Why is this the answer?

[archived_user]

A parking lot has 100 red and blue cars in it.

• 40% of the cars are red.
• 70% of the red cars have radios.
• 80% of the blue cars have radios.

What is the probability of selecting a car at random that is either red or has a radio?
I calculated it as:
.40 + .70 - (.40 X .70) = .82
I got this wrong and here is the explanation:
P(red or radio) = P(red) + P(radio) – P(red and radio) = 0.40 + 0.76 – 0.28 = 0.88 or 88%.
Where did the .76 come from?

 

[archived_user]

P(radio) = P(red and radio) + P(blue and radio) = (0.4 * 0.7) + (0.6 * 0.8) =0.28 + 0.48 = 0.76

 

[archived_user]

Perhaps it’s easier to see this way:
P(red or radio) = P(red) + P(blue with radio) = P(red) + P(radio|blue)P(blue) = 0.40 + 0.80(0.60) = 0.40 + 0.48 = 0.88.

 

[archived_user]

Only independent events could be multiplied.

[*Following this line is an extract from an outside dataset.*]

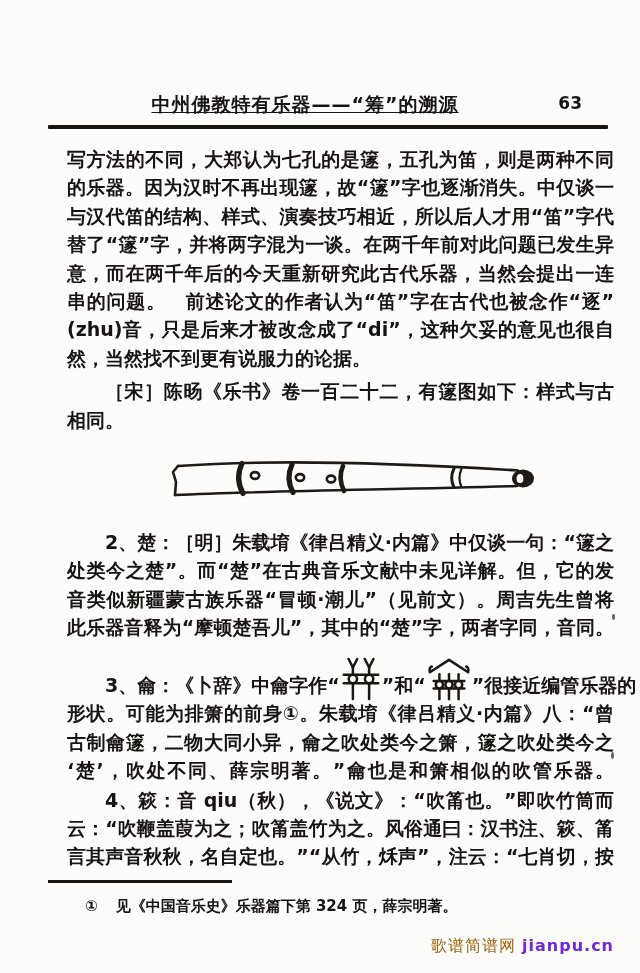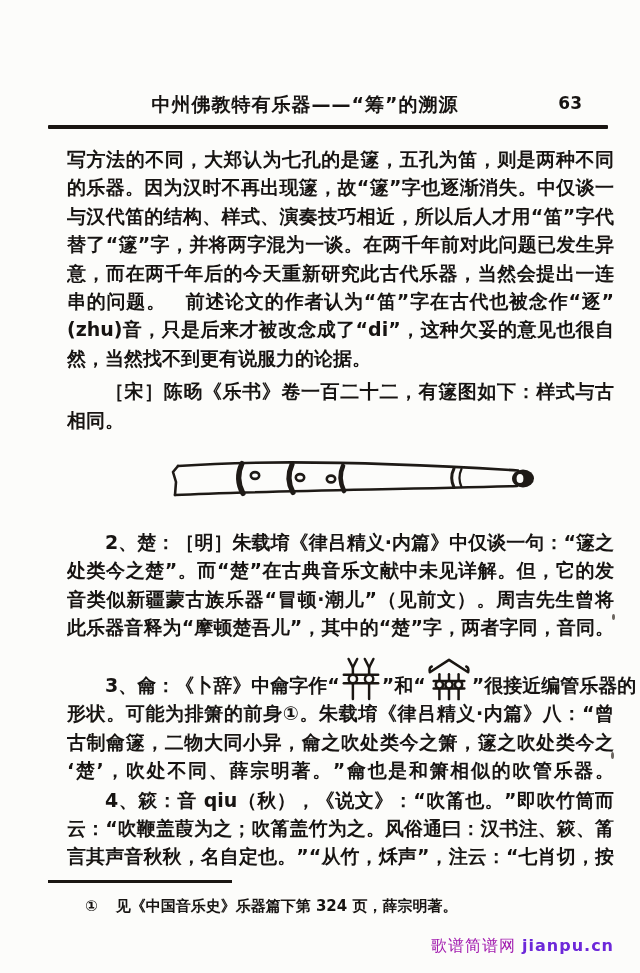"中州佛教特有乐器——“筹”的溯源" .header-title { text-decoration: none -> underline }
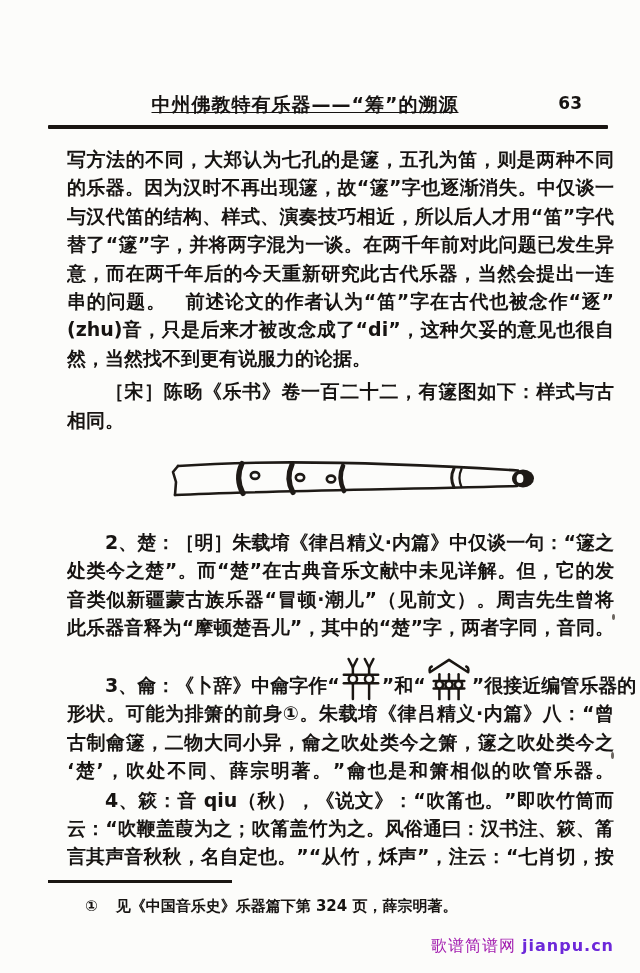"歌谱简谱网" .watermark .site { color: #a21caf -> #a16207 }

Here, these given symbols indicate the events are dependent. Hence, the 0.88 seems correct.

 

[archived_user]

Red Cars = 40
Red Cars with Radio = 28
Blue Cars = 60
Blue Cars with Radio = 48
Cars with Radio = 48 + 28 = 76
P(red or radio) is P(red) + P(radio) – P(red and radio) = 0.40 + 0.76 – 0.28 = 0.88 or 88%

 

[archived_user]

This is a really easy question btw. You shouldn’t even need a formula to obtain the correct answer.

 

[archived_user]

Topperharley wrote:
This is a really easy question btw. You shouldn’t even need a formula to obtain the correct answer.

Thank you for your input, although your personal opinion is inconsequential.